• **Task item**: Exact reproduction required: the lines below from the line with "[742,111,781,124] faker ->" to the line with "[473,183,643,195] Started development", both ends included, and no others.

• **Records provided**:
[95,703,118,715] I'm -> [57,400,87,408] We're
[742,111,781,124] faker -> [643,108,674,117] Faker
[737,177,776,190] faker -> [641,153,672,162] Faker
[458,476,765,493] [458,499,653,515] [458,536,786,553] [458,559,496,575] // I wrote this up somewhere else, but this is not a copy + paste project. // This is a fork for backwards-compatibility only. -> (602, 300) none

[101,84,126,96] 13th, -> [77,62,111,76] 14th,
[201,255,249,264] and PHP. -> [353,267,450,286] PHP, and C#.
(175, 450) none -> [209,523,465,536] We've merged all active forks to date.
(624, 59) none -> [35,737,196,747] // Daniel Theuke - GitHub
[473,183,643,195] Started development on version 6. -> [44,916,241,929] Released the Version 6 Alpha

---

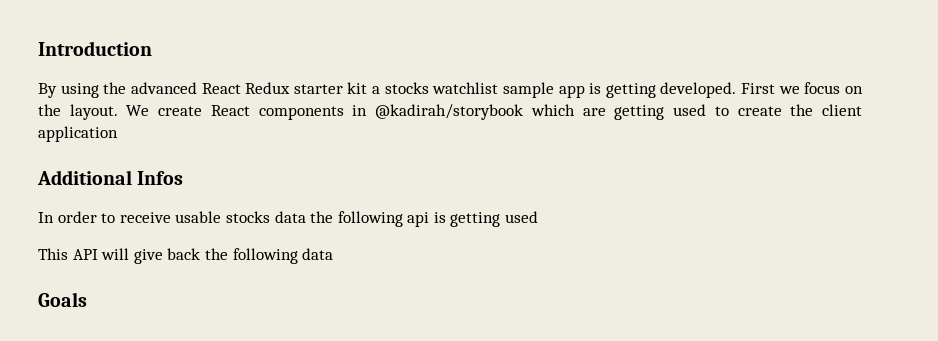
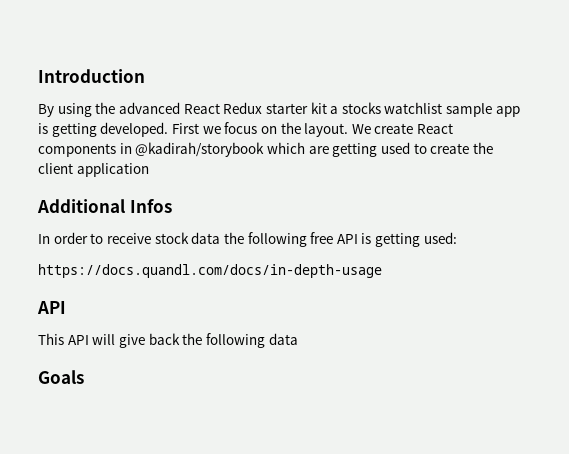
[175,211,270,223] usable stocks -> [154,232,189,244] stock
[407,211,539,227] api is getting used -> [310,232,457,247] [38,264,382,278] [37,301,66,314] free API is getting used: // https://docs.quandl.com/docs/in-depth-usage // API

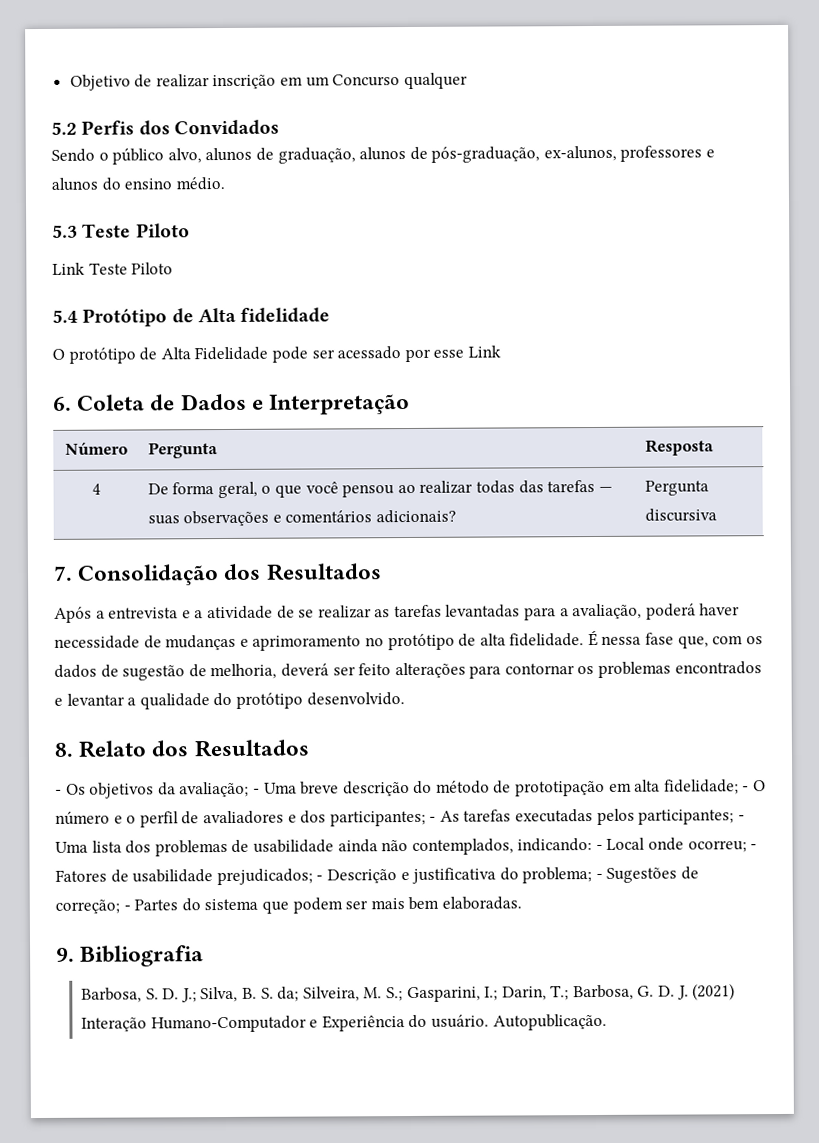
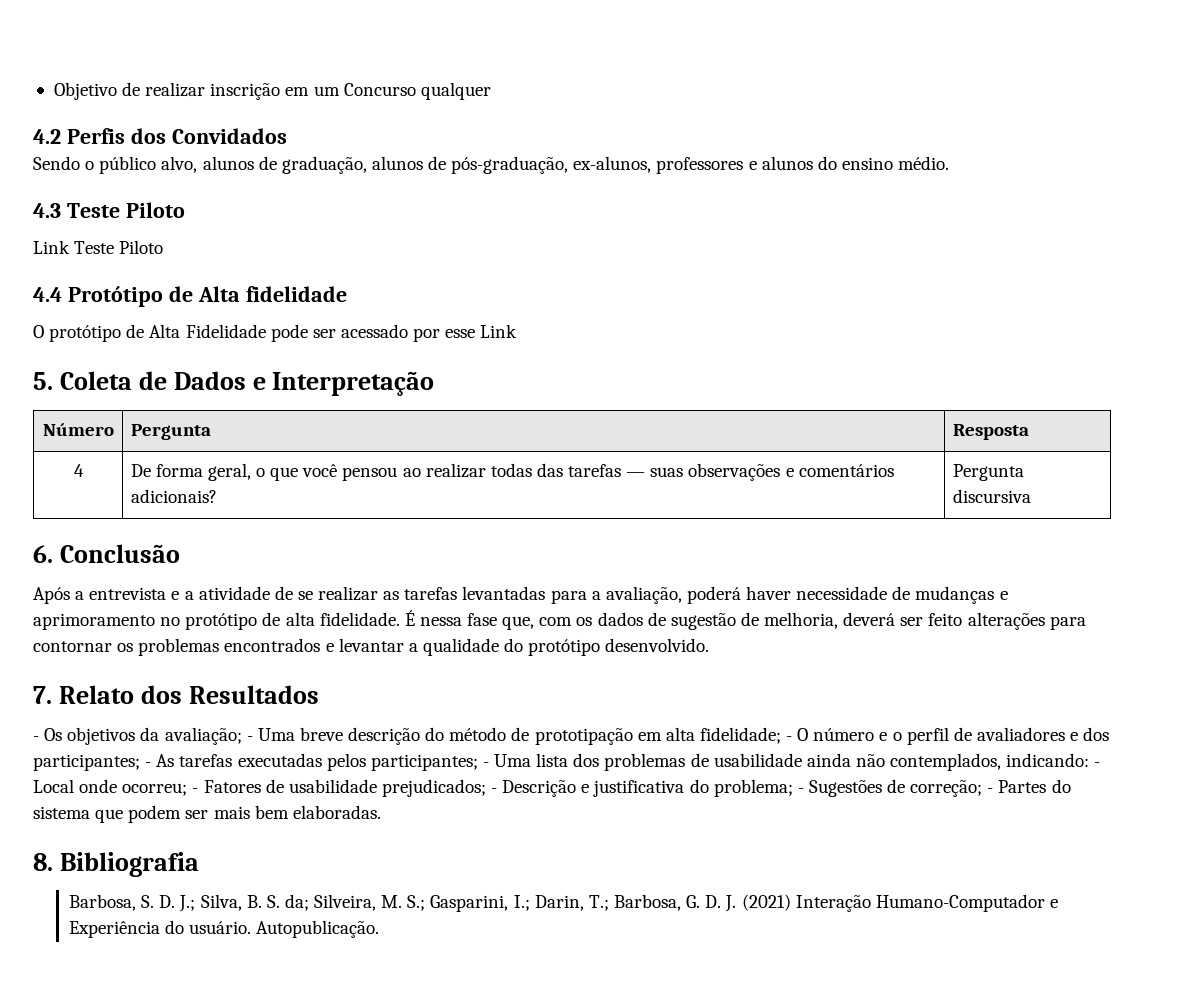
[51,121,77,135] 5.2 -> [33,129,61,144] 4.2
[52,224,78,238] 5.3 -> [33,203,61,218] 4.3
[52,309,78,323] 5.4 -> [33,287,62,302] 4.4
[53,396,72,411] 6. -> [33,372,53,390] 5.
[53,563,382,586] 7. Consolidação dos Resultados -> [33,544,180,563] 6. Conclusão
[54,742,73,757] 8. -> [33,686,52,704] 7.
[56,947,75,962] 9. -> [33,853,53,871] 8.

==

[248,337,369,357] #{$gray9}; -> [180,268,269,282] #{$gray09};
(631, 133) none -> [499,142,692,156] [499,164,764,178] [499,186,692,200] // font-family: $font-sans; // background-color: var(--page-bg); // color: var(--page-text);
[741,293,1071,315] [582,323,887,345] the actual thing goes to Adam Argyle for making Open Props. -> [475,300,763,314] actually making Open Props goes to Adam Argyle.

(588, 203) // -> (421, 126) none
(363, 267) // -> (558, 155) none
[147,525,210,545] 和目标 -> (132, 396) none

• **The completed task**:
[742,111,781,124] faker -> [643,108,674,117] Faker
[737,177,776,190] faker -> [641,153,672,162] Faker
[458,476,765,493] [458,499,653,515] [458,536,786,553] [458,559,496,575] // I wrote this up somewhere else, but this is not a copy + paste project. // This is a fork for backwards-compatibility only. -> (602, 300) none

[101,84,126,96] 13th, -> [77,62,111,76] 14th,
[201,255,249,264] and PHP. -> [353,267,450,286] PHP, and C#.
(175, 450) none -> [209,523,465,536] We've merged all active forks to date.
(624, 59) none -> [35,737,196,747] // Daniel Theuke - GitHub
[473,183,643,195] Started development on version 6. -> [44,916,241,929] Released the Version 6 Alpha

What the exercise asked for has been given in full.